Nkomo pointed out that the firm had witnessed increased interest in the project from investors following President Emmerson Mnangagwa’s business oriented foreign policy.
“This project will require an investment of US$1,2 billion. After the new pronouncements and changes in the business environment, we have had an increase in the interest in this project,” he said.
Sengwa has reserves of 1,3 billion tonnes of coal and RioZim anticipates to tap into this to help ease power shortages in Zimbabwe which presently consumes 1 400 megawatts (MW) daily, down from 2 200 MW a decade ago.
The decline in consumption was due to the collapse of the industrial sector.
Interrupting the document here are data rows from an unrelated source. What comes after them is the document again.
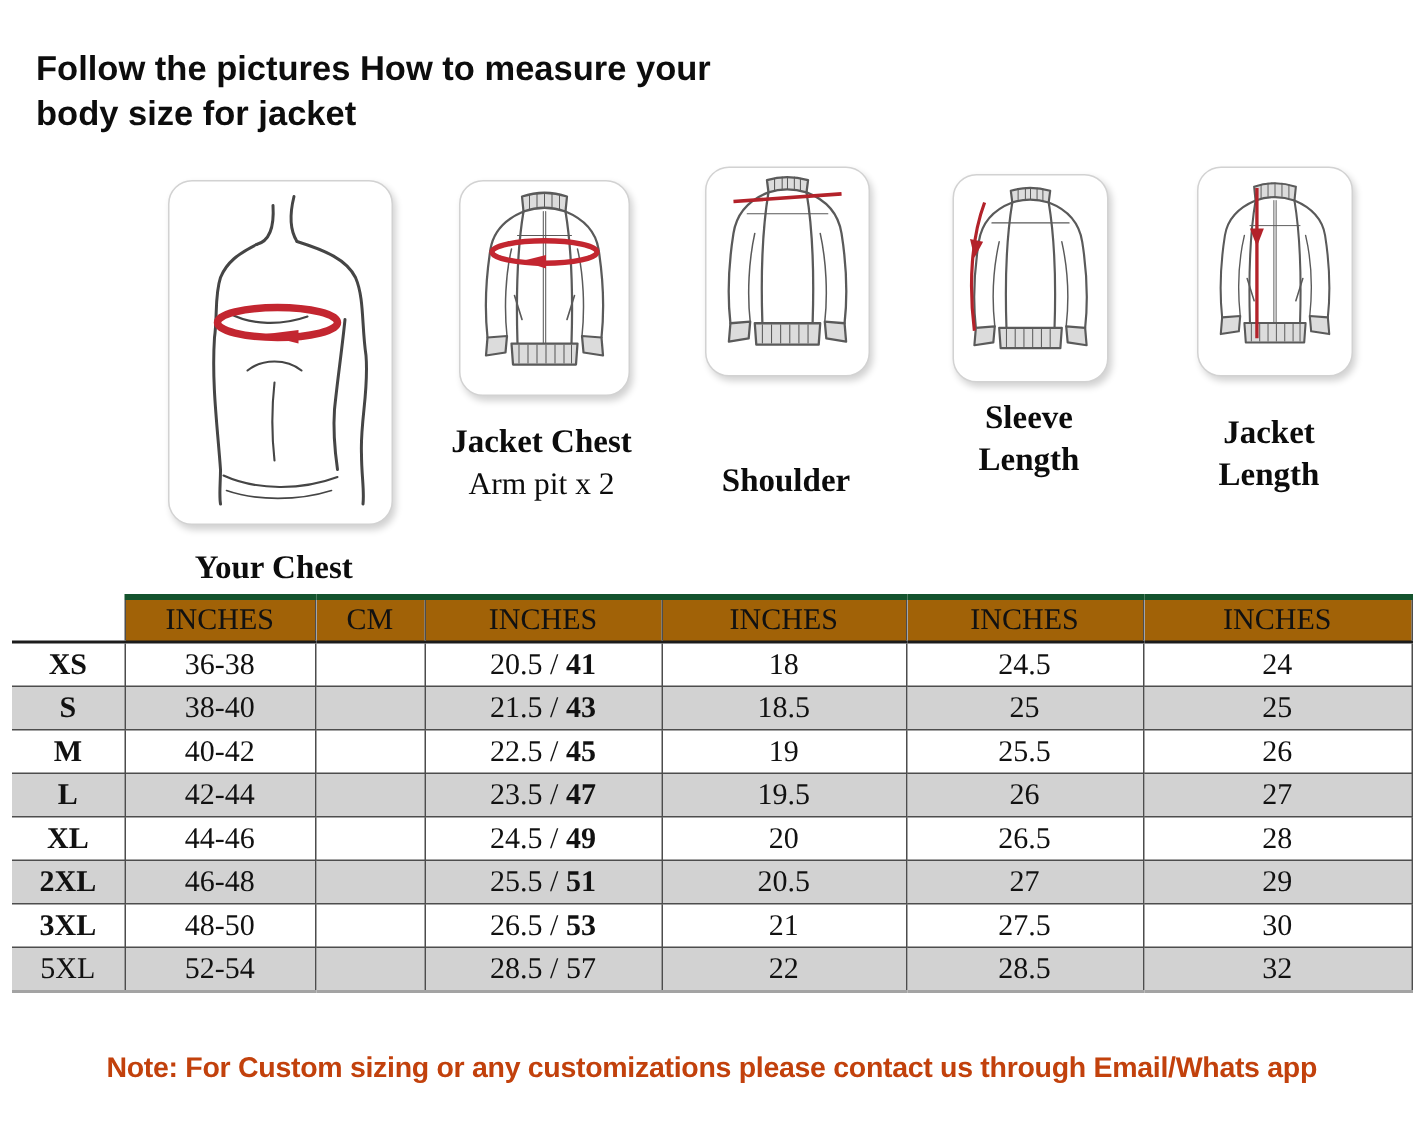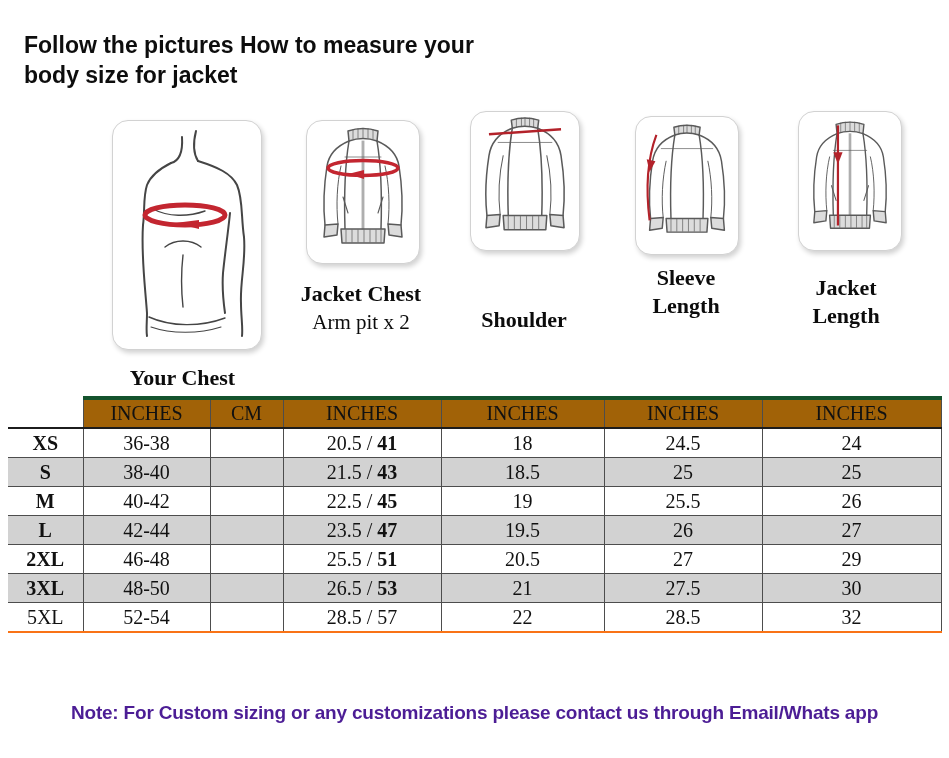"XL" tr { html: none -> <tr> <td>XL</td> <td>44-46</td> <td></td> <td>24.5 / <b>49</b></td> <td>20</td> <td>26.5</td> <td>28</td> </tr> }
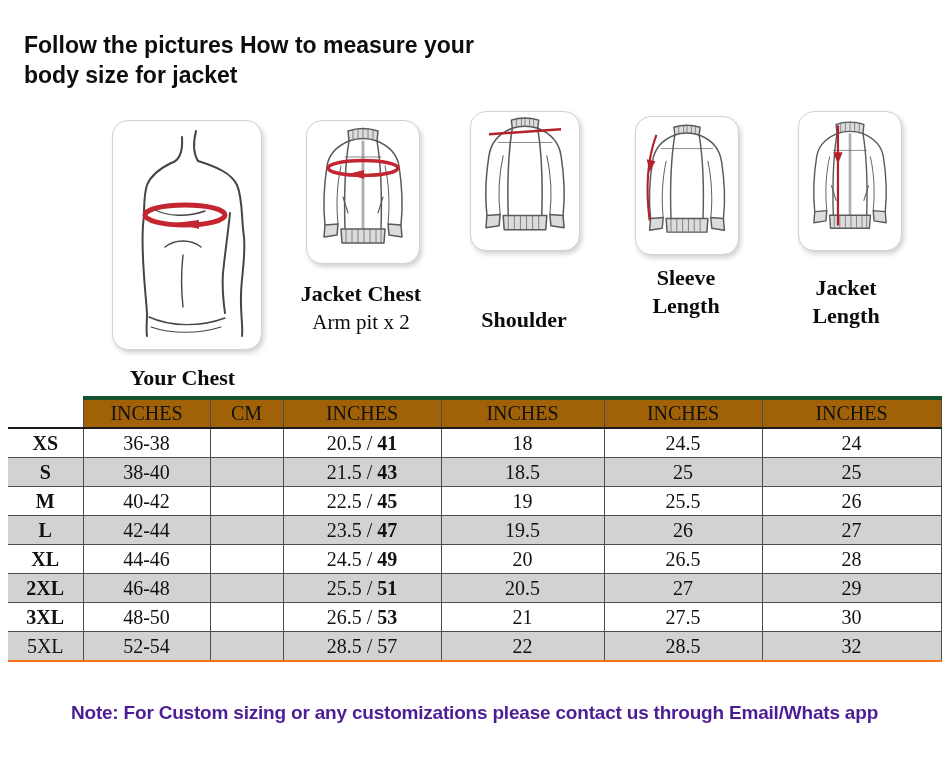"5XL" .size-table tbody tr:last-child td { border-bottom: 2px solid #f97316 -> 2px solid #a3a3a3 }
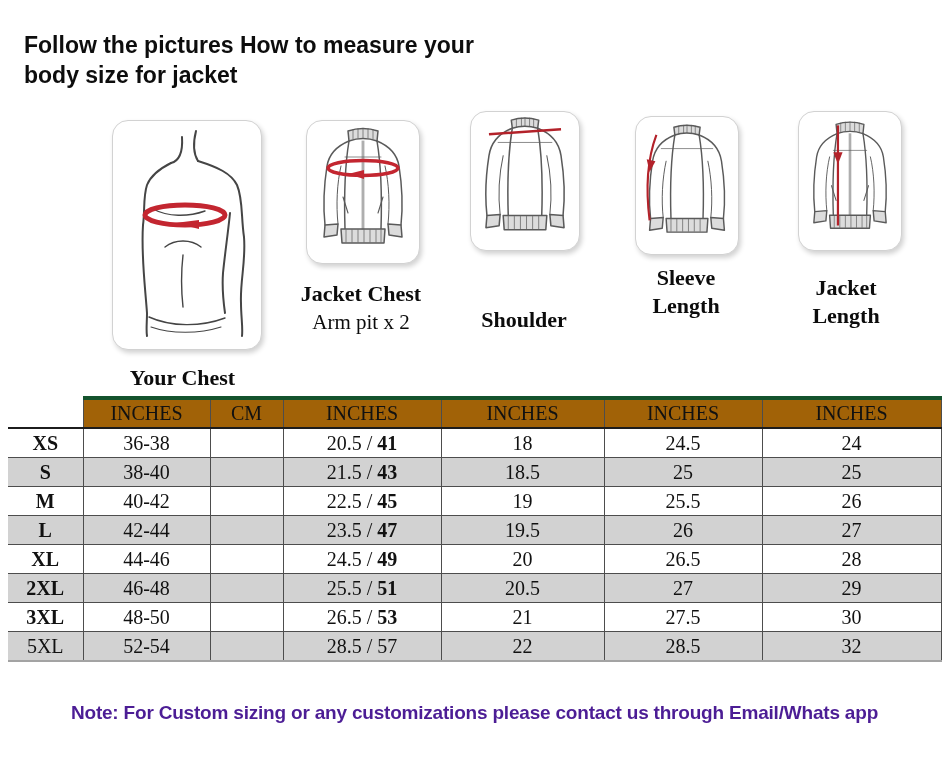"Note: For Custom sizing or" .note { color: #4c1d95 -> #c2410c }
The country imports about 400 MW from South Africa and Mozambique to supplement its 842 MW output as at end of May.
The Sengwa project — anticipated to result in the generation of 2 000 MW of power — has been on the cards since the 1990s, but RioZim, which began actively pursuing the project in 2014, has been failing to secure financial support to help the mooted thermal project take off.
Nkomo said the group was going to execute the project in phases.
“We have a well explored coal resource which has 1,3 billion tonnes of ore and there is potential for us to set up a power station of up to 2 000 MW. We have decided to do that in phases of 700 MW each,” he said.
Nigerian billionaire, Aliko Dangote — who expressed interest in power generation investments when he visited the country in 2015 — reportedly considered partnering with RioZim through Black Rhino Group, a $5 billion African infrastructure fund in which US private-equity group, Blackstone Group LP, is a co-investor.
The plan for the Sengwa power plant was designed by Beijing-based, State-owned Chinese company, State Nuclear Electric Power Planning Design and Research Institute.